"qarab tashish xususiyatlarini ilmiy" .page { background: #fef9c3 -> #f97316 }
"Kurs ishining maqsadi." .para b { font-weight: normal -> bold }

※

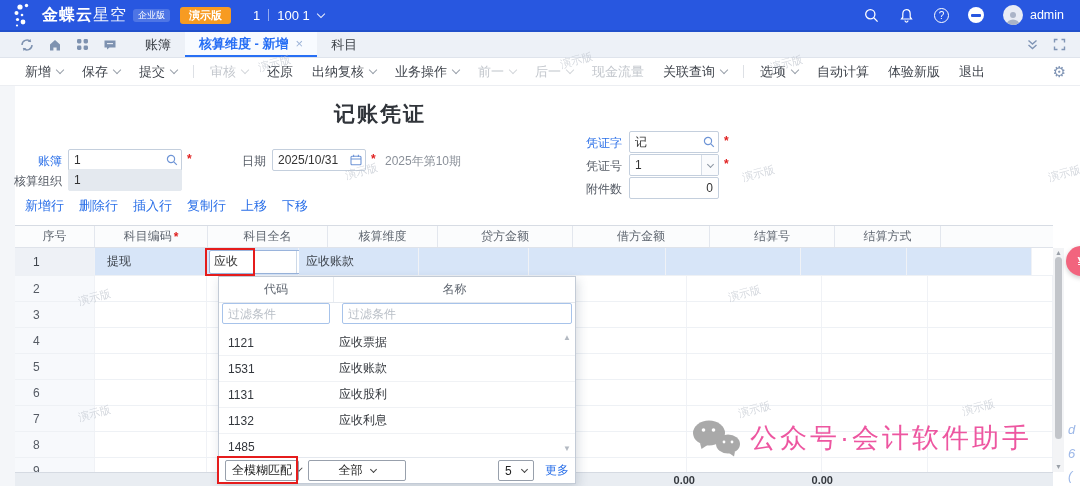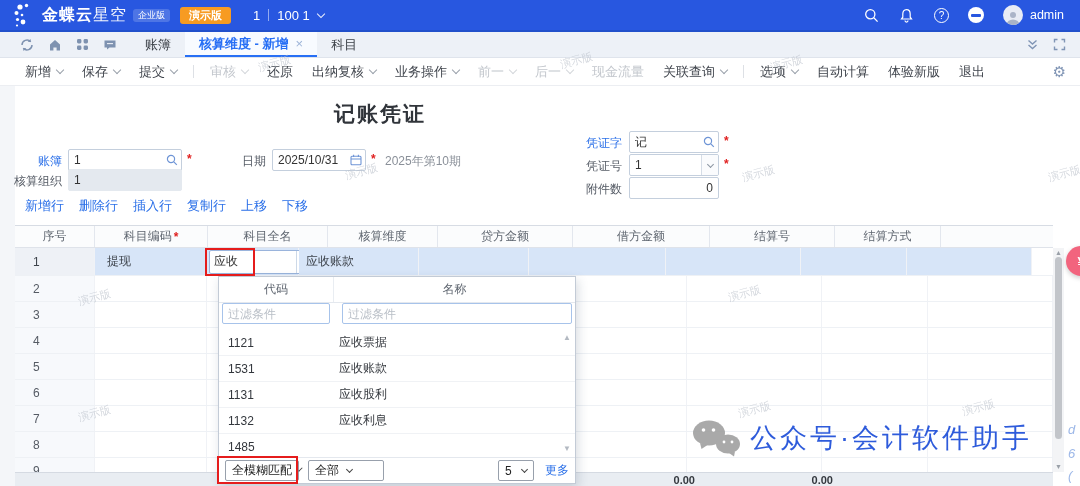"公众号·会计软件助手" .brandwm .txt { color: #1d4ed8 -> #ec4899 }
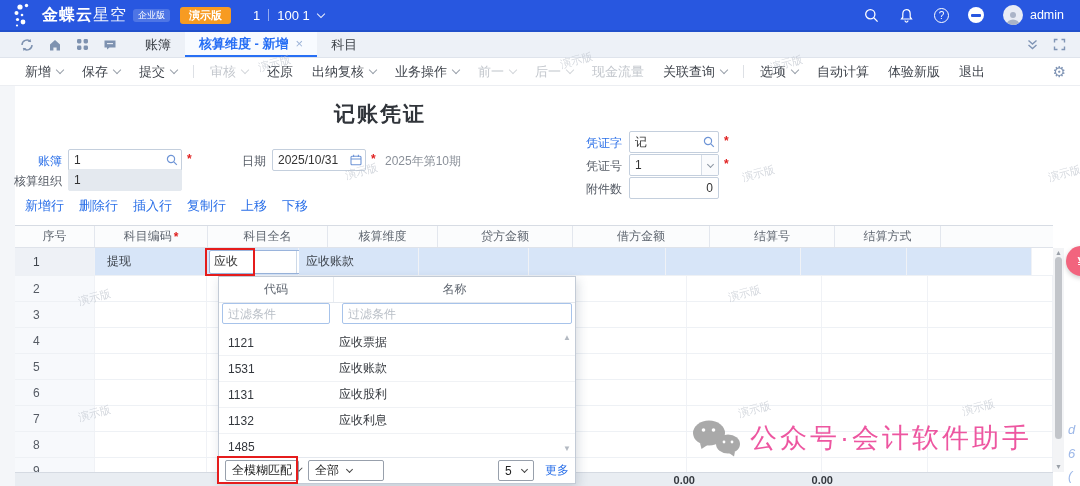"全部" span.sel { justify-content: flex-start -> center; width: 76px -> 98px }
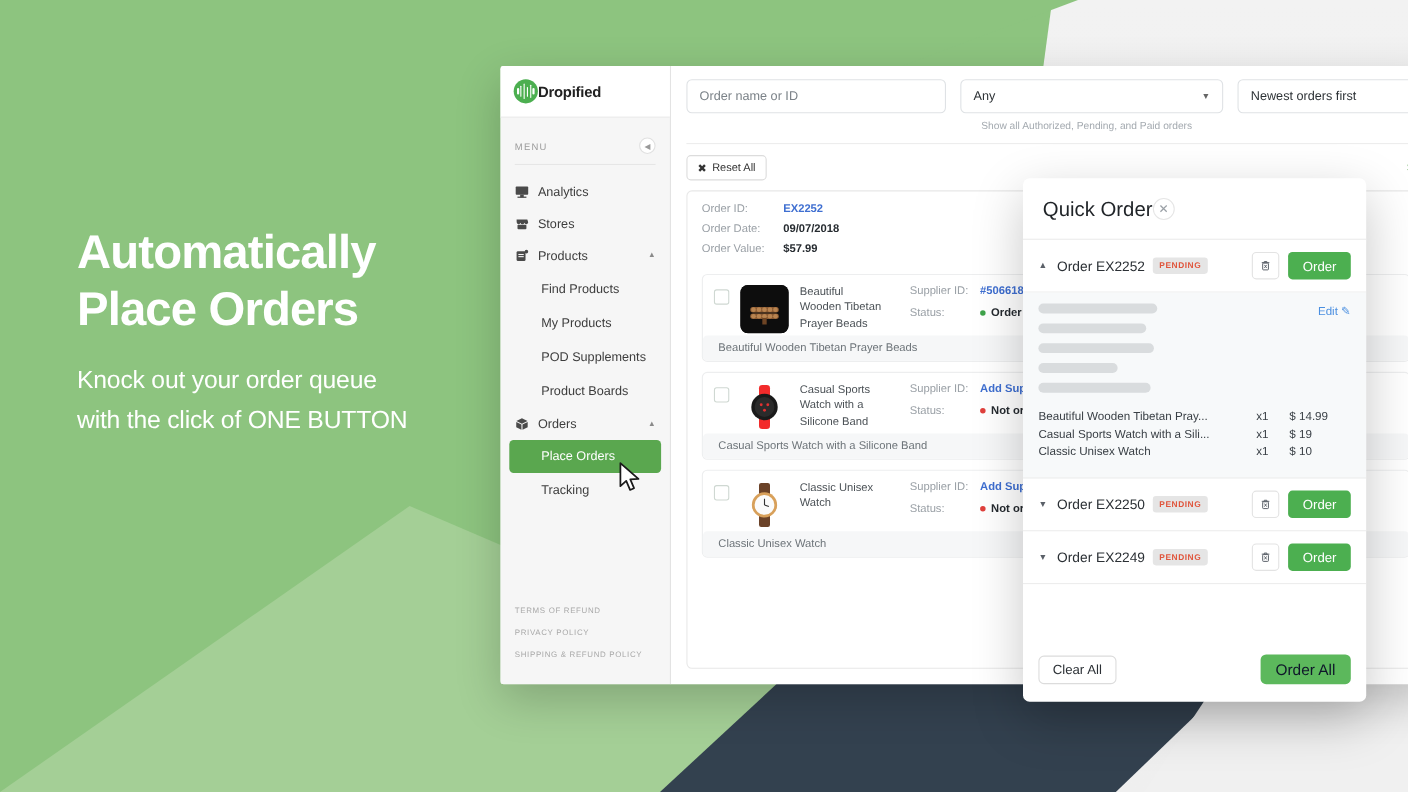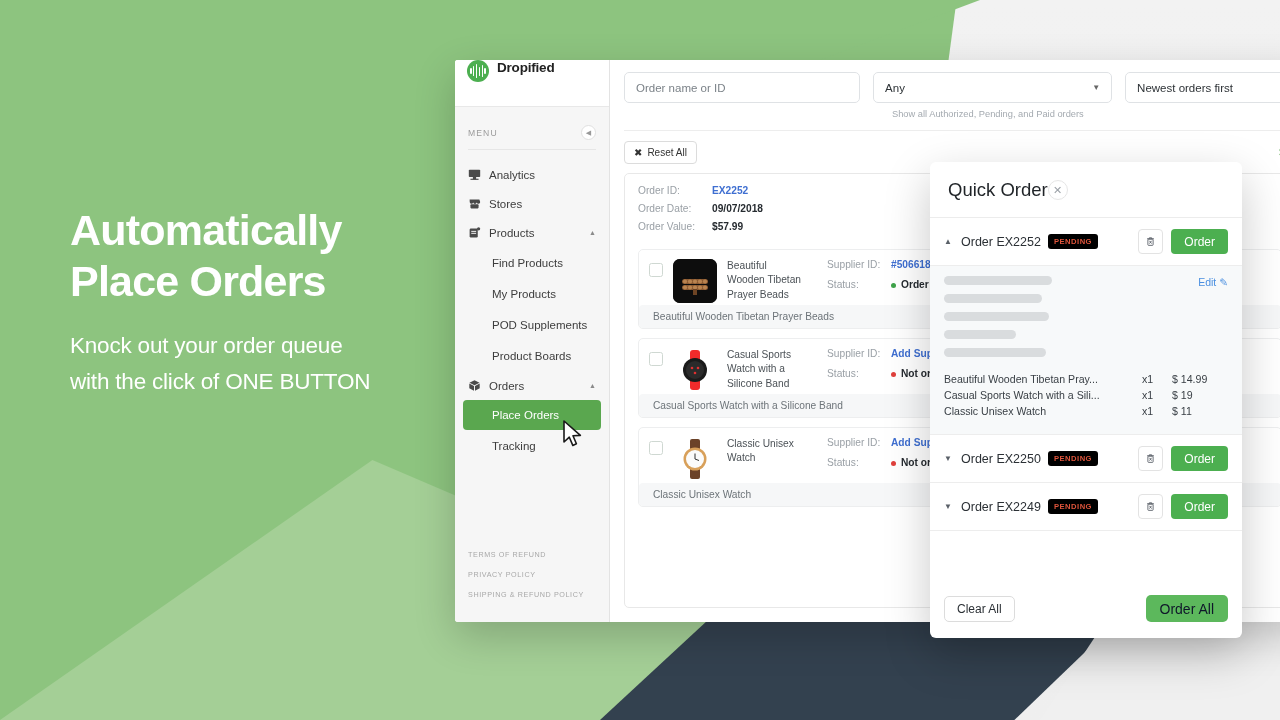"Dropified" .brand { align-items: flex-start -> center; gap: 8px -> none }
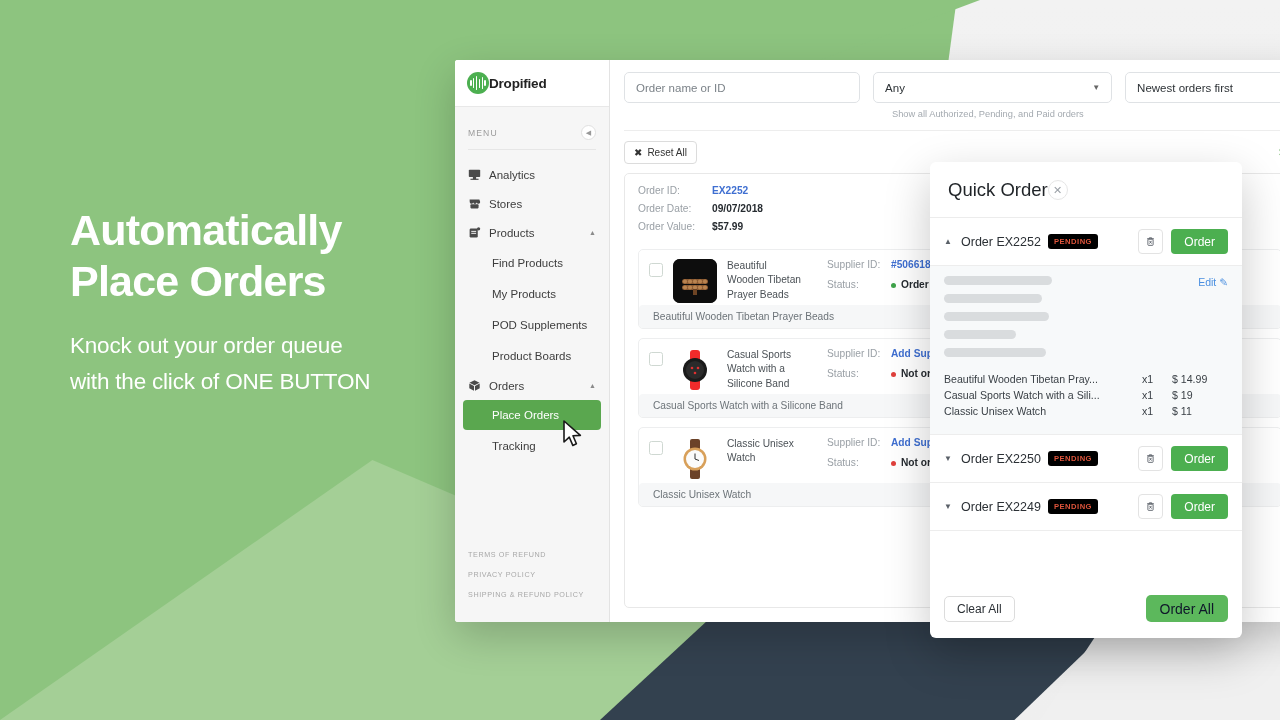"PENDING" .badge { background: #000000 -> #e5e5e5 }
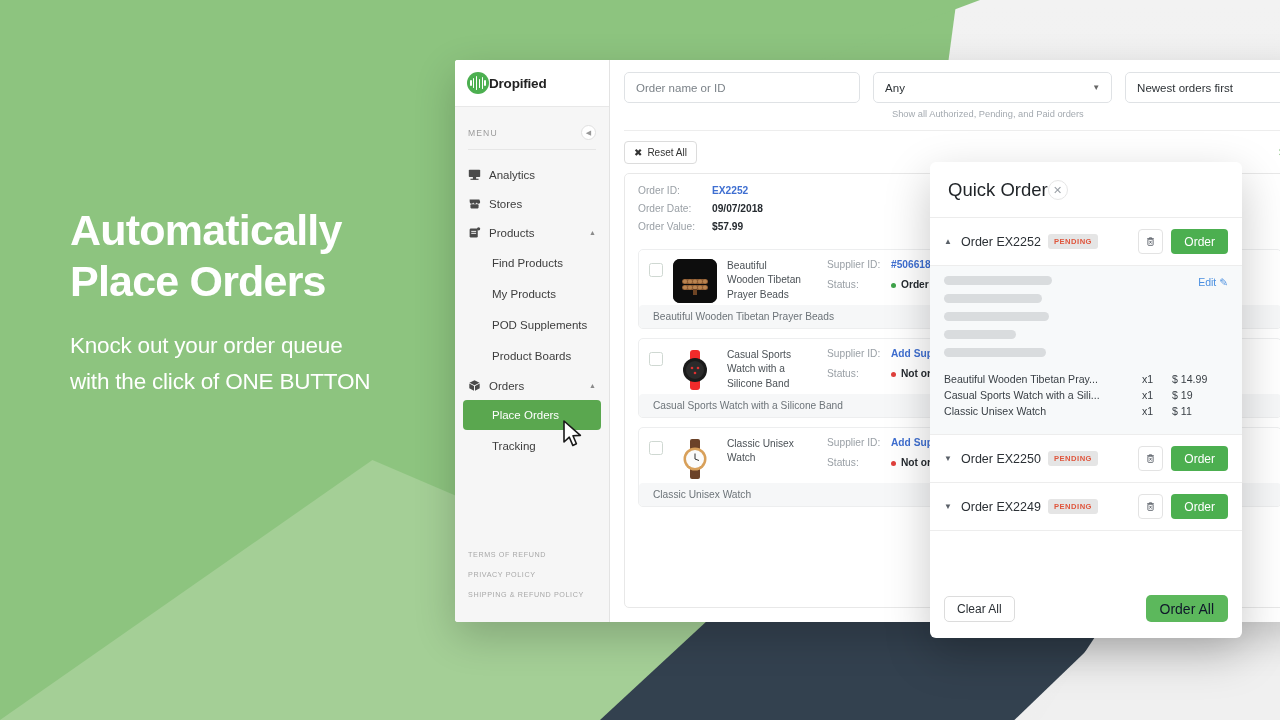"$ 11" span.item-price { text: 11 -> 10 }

※

In the listing above, find the line with "color: #1d4ed8 ->" and the line with "text: 11 ->". Copy exactly those lines and all between them, minus the images.

Solution to this exercise:
"公众号·会计软件助手" .brandwm .txt { color: #1d4ed8 -> #ec4899 }
"全部" span.sel { justify-content: flex-start -> center; width: 76px -> 98px }
"Dropified" .brand { align-items: flex-start -> center; gap: 8px -> none }
"PENDING" .badge { background: #000000 -> #e5e5e5 }
"$ 11" span.item-price { text: 11 -> 10 }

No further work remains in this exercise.